Firstly a little bit of history – a theory of many worlds* has been around for quite some time. The ‘many-worlds interpretation’ (MWI – an annoyingly very similar acronym) of quantum mechanics was introduced in 1957 by Hugh Everett. Everett suggested that instead of a simple collapse of the probability wavefunction every time a quantum measurement was made, resulting in one distinct outcome – all possible outcomes happen, each occurring in its own separate universe. The probability predicting a particle may be here or there actually reflects that in one universe it is here and in another universe it is there. As an illustration if a coin is flipped, the probability of it landing heads or tails is 50:50, however instead of one outcome occurring, both occur, both heads and tails but in different parallel universes. As the coin is flipped, crudely speaking in this example, the universe “splits” in two, in each with a future occurring heads or tails, and you in each of these universes looking at the outcome thinking your reality is the only reality. The MWI claims to reconcile how we can perceive non-deterministic events, such as the random decay of a radioactive atom, with the deterministic equations of quantum physics.

Throughout the life of quantum mechanics, the probability wavefunction has been a core entity providing the understanding for fundamental quantum properties such as wave –particle duality. Wiseman however interjects stating ‘You can’t think of the wave function as a real thing.’ The MIW  does away with the wavefunction entirely and the complexity of Schrodinger’s equations that come along for the ride. Instead, it postulates that the parallel universes have always existed, they are not a by-product of quantum measurement and conversely the quantum effects we detect arise from the interactions between these worlds themselves. Wiseman and colleagues claim that the quantum weirdness is the resulting effect of the particles in these worlds interacting with each other via repulsive forces between corresponding particles as soon as they diverge a tiny bit. The interaction only occurs under very specific conditions and the particle twins need to be on roughly a nanoscopic distance scale. However it is believed the resulting minute interactions under these strict conditions are enough to explain quantum behavior.

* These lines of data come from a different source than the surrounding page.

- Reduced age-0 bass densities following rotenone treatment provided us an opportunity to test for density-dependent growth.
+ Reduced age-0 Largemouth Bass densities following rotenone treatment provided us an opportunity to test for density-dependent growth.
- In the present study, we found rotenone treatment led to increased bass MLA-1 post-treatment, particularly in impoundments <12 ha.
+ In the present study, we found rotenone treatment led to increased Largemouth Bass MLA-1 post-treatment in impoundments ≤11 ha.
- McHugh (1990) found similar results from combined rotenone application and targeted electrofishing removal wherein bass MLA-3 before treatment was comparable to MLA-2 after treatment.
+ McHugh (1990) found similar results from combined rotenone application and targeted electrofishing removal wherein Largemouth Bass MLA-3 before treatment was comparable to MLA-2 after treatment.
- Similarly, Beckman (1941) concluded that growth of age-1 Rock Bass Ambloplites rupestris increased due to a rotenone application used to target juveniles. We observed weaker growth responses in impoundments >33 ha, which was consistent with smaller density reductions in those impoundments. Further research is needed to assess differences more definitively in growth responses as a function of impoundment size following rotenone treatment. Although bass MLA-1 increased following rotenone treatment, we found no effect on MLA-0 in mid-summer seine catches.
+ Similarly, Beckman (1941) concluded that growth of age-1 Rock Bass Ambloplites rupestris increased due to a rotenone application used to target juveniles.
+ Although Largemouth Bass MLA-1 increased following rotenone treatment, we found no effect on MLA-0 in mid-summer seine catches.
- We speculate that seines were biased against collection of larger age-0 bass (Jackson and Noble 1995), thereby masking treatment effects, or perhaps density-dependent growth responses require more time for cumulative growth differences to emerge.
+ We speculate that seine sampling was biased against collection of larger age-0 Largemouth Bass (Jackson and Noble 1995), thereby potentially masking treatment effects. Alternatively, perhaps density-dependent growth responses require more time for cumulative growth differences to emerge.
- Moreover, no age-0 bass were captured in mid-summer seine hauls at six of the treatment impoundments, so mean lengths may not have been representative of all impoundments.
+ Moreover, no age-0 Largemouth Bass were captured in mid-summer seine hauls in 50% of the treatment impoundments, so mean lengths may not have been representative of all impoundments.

Wiseman uses the famous double-slit experiment to support his case that particles in or universe feel the presence of their corresponding particles living alongside in the ‘ghost universes’. In this experiment, a beam of photons is fired at a barrier in which two slits have been cut. The light that passes through the barrier in then recorded on a photographic plate. Even when firing single photons, which if in accordance with Newtonian mechanics should act as bullets, going through one slit or another, a wave interference pattern still occurs, commonly only produced by interfering particles on a wave front. The MIW theory proposes it is the interaction with these phantom photons residing in the parallel universes that causes the interference pattern to arise. In fact Wiseman showed that taking a framework where only 41 worlds exist, the same interference pattern as observed would arise.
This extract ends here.